▶ EXERCISE AIM: Only the lines below starting at the one containing "#b91c1c -> #0c4a6e;" and ending at the one containing "#b91c1c -> #1d4ed8" belong in the answer, each copied exactly.
=== SUPPLIED INFORMATION ===
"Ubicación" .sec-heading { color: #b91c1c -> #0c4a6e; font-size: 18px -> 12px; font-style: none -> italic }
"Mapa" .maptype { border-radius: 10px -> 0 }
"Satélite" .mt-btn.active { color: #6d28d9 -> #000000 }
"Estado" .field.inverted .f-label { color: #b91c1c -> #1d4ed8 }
===
=== SUPPLIED INFORMATION ===
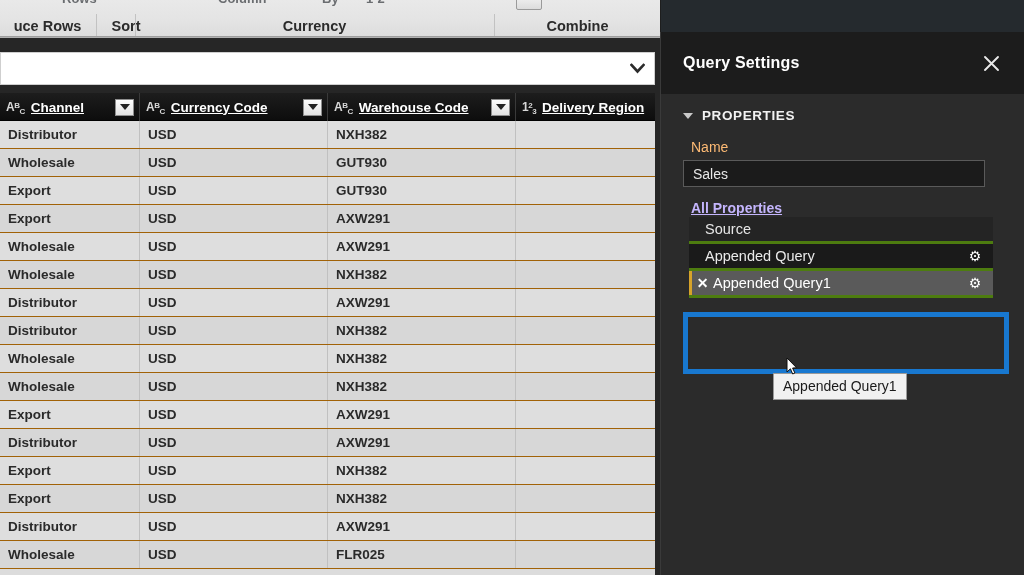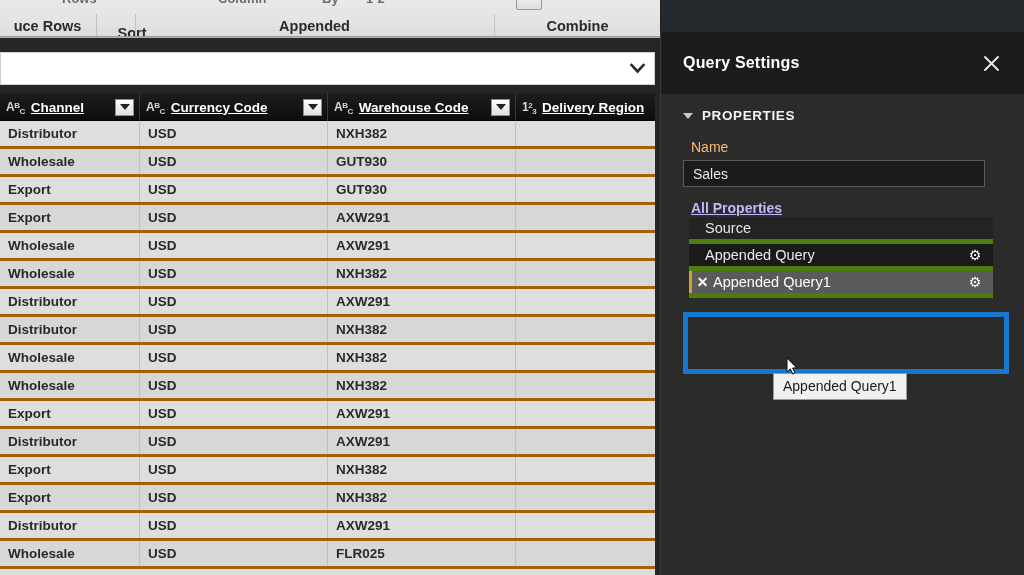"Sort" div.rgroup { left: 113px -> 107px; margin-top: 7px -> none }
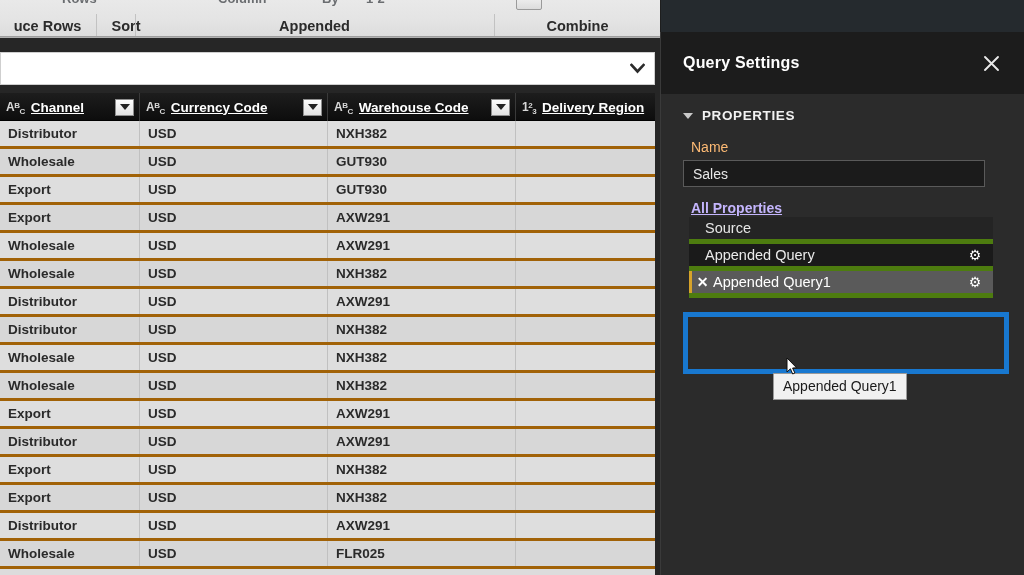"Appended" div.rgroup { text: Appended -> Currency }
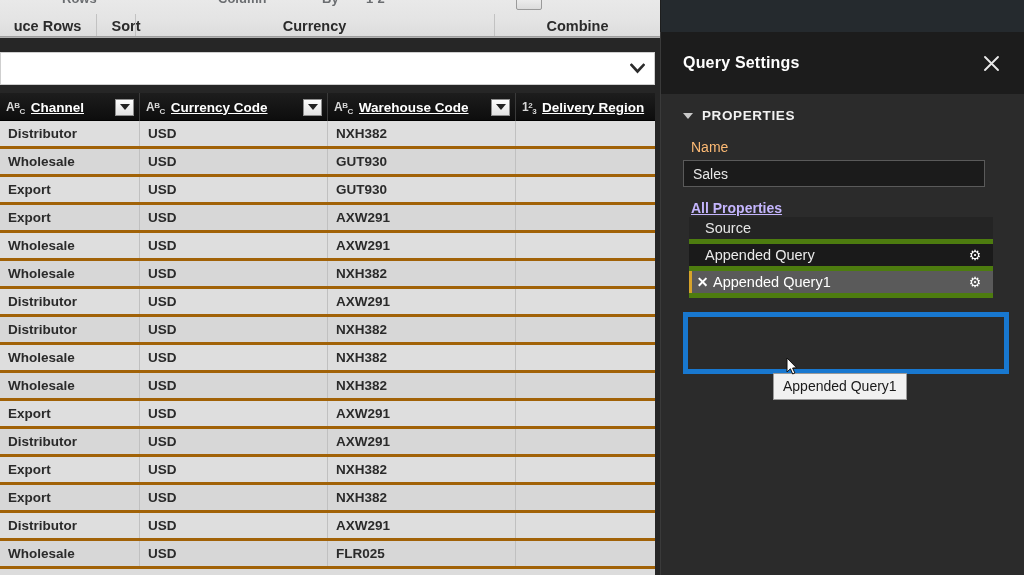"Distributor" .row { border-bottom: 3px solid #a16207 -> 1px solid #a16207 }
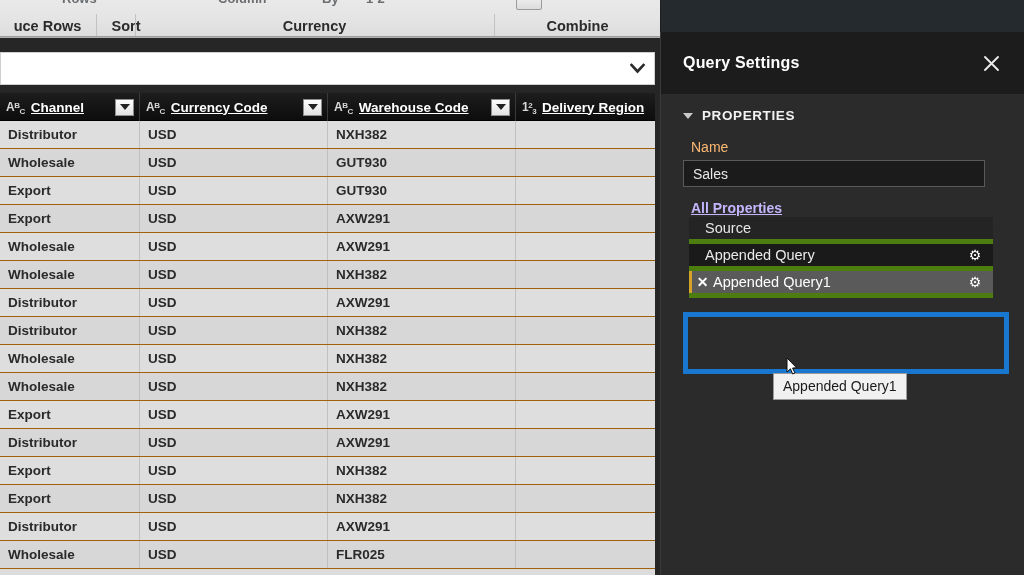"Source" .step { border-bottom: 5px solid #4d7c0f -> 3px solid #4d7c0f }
===
▶ ANSWER BOX:
"Ubicación" .sec-heading { color: #b91c1c -> #0c4a6e; font-size: 18px -> 12px; font-style: none -> italic }
"Mapa" .maptype { border-radius: 10px -> 0 }
"Satélite" .mt-btn.active { color: #6d28d9 -> #000000 }
"Estado" .field.inverted .f-label { color: #b91c1c -> #1d4ed8 }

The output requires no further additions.